» **Stored items**
======

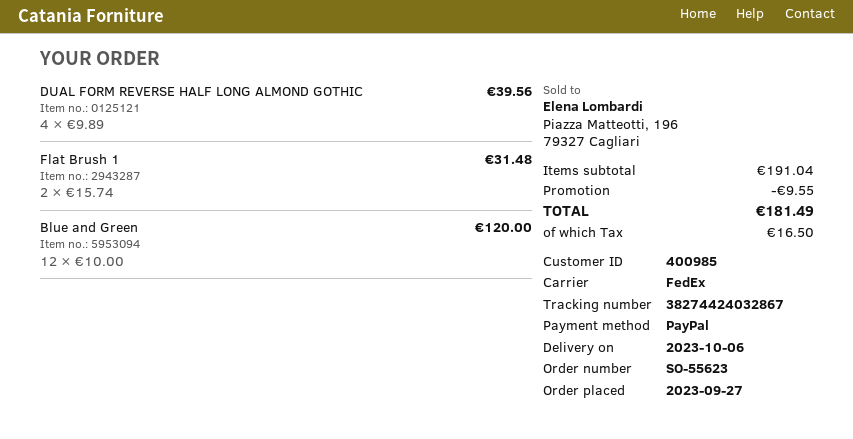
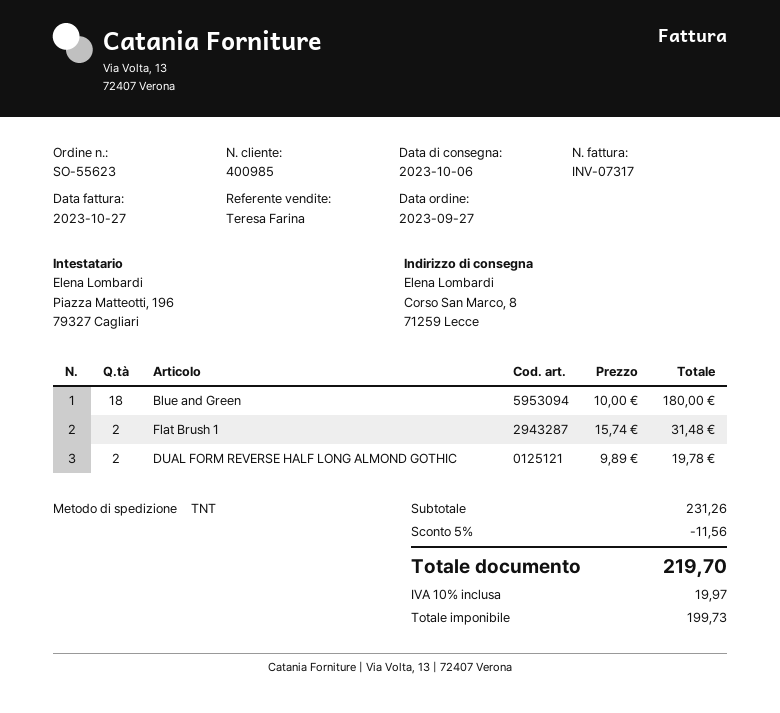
shipping method: FedEx -> TNT
DUAL FORM REVERSE HALF LONG ALMOND GOTHIC: 4 x 9.89 = 39.56 -> 2 x 9.89 = 19.78
Blue and Green: 12 x 10.00 = 120.00 -> 18 x 10.00 = 180.00
subtotal: 191.04 -> 231.26
discount: 9.55 -> 11.56
tax: 16.50 -> 19.97
total: 181.49 -> 219.70

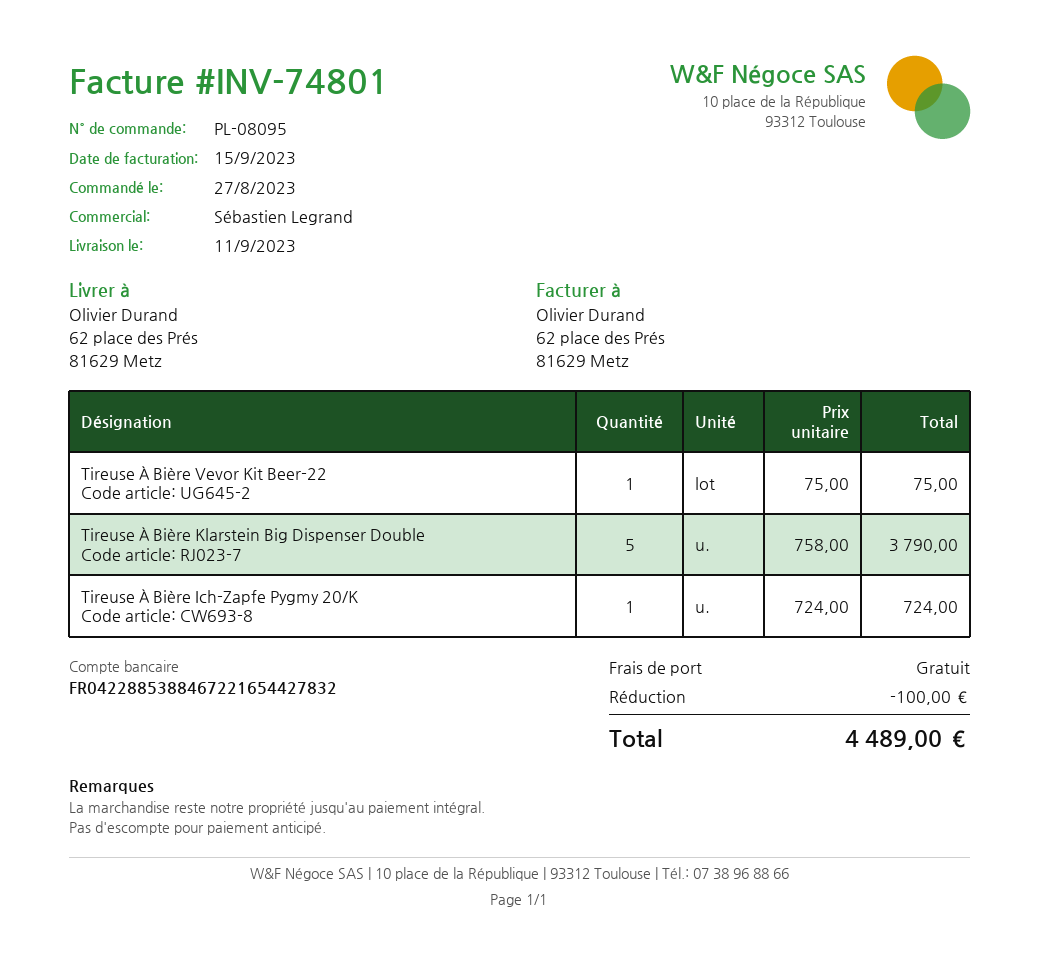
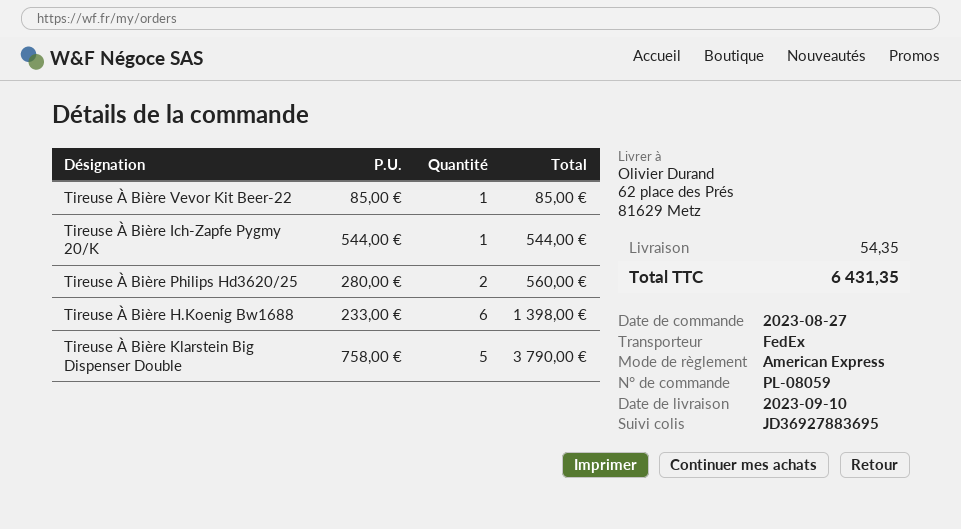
order number: PL-08095 -> PL-08059
delivery date: 2023-09-11 -> 2023-09-10
Tireuse À Bière Vevor Kit Beer-22: 1 x 75.00 = 75.00 -> 1 x 85.00 = 85.00
Tireuse À Bière Ich-Zapfe Pygmy 20/K: 1 x 724.00 = 724.00 -> 1 x 544.00 = 544.00
Tireuse À Bière Philips Hd3620/25: none -> 2 x 280.00 = 560.00
Tireuse À Bière H.Koenig Bw1688: none -> 6 x 233.00 = 1398.00
discount: 100.00 -> none
shipping: 0.00 -> 54.35
total: 4489.00 -> 6431.35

======

» **WHAT THE TASK ASKS**
Search the data above for the word "discount" and show every line that has it.

» **FINAL ANSWER**
discount: 9.55 -> 11.56
discount: 100.00 -> none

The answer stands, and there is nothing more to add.